*** Begin section ***
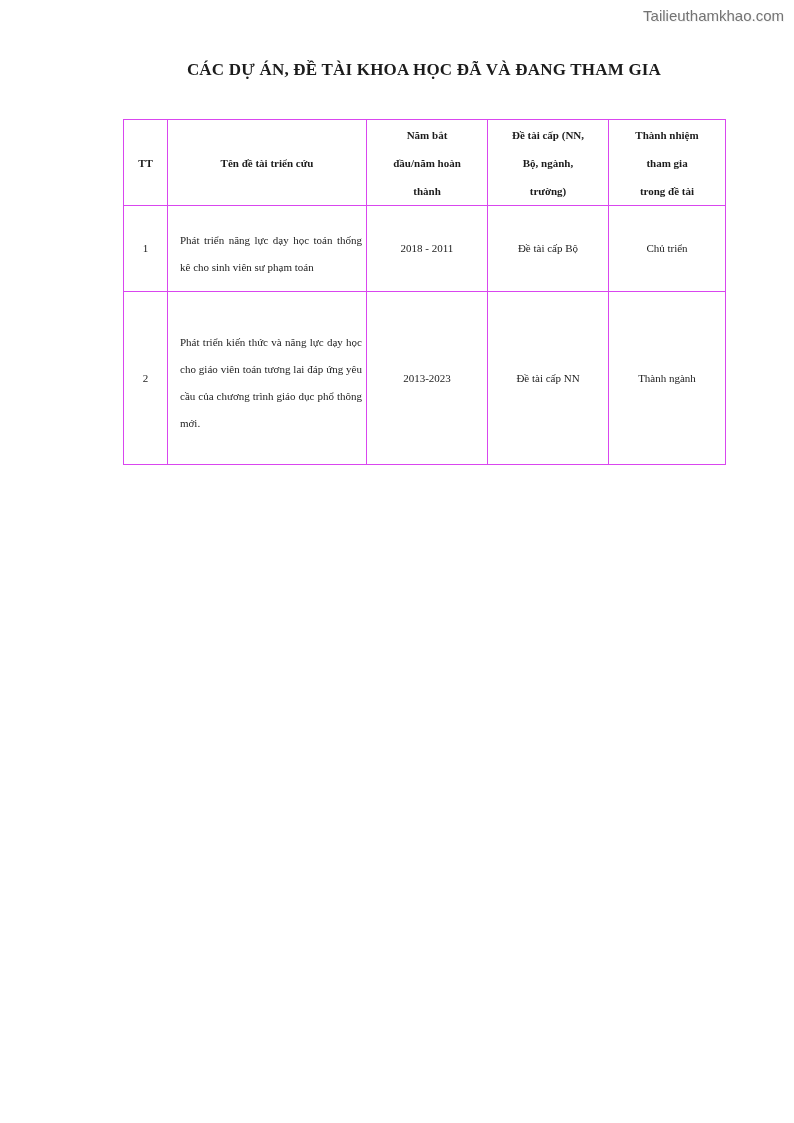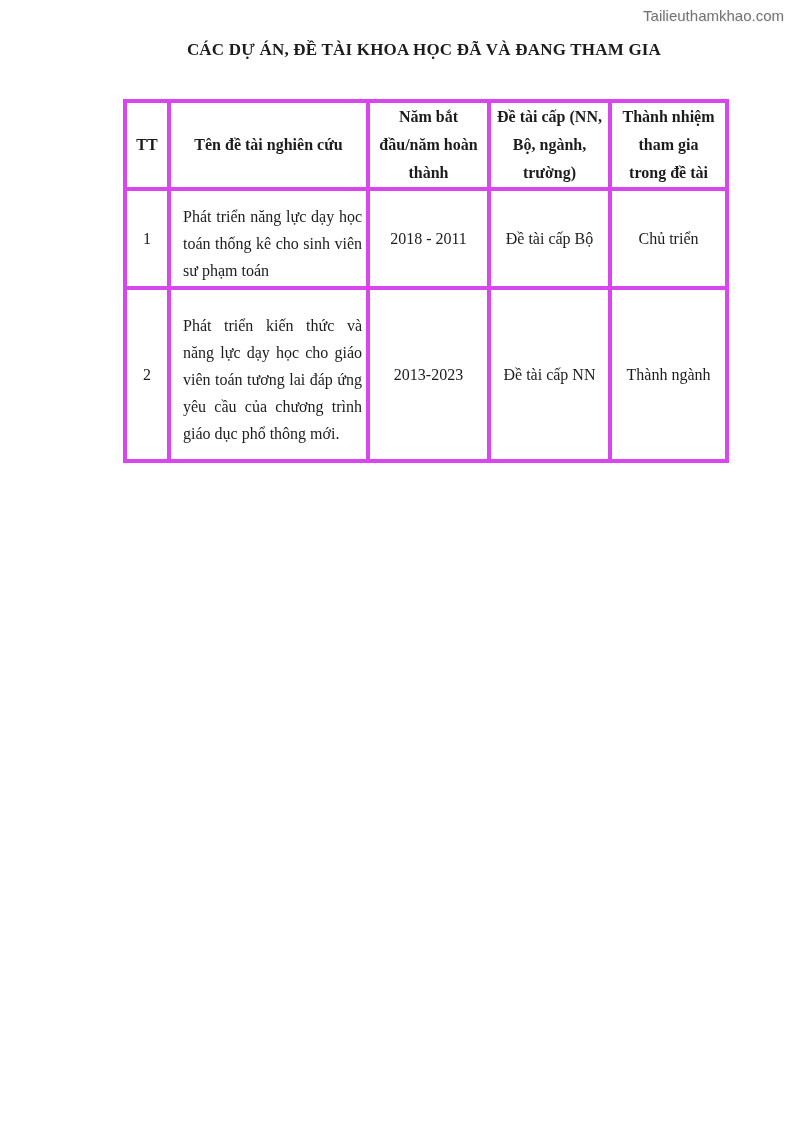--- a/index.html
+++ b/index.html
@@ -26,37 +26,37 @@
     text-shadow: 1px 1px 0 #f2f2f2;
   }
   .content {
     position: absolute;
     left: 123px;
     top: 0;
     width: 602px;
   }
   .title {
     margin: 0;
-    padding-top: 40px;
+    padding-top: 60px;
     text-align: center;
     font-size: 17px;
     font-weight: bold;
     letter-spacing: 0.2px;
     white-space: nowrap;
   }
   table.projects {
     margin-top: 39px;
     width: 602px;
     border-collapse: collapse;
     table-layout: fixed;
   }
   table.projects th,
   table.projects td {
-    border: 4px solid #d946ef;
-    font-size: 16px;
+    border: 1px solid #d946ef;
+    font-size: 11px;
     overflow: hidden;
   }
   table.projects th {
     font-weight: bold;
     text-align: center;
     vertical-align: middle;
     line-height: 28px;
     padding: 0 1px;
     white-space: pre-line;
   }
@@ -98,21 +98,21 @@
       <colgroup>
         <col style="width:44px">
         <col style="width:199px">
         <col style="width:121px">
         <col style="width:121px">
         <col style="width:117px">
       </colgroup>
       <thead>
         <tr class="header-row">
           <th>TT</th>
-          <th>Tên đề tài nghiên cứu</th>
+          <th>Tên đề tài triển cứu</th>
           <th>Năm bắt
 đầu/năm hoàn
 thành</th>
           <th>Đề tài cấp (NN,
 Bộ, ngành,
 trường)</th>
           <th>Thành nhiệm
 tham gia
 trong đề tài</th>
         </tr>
*** End section ***
Filter the data, keeping only the lines that contain "solid".

-    border: 4px solid #d946ef;
+    border: 1px solid #d946ef;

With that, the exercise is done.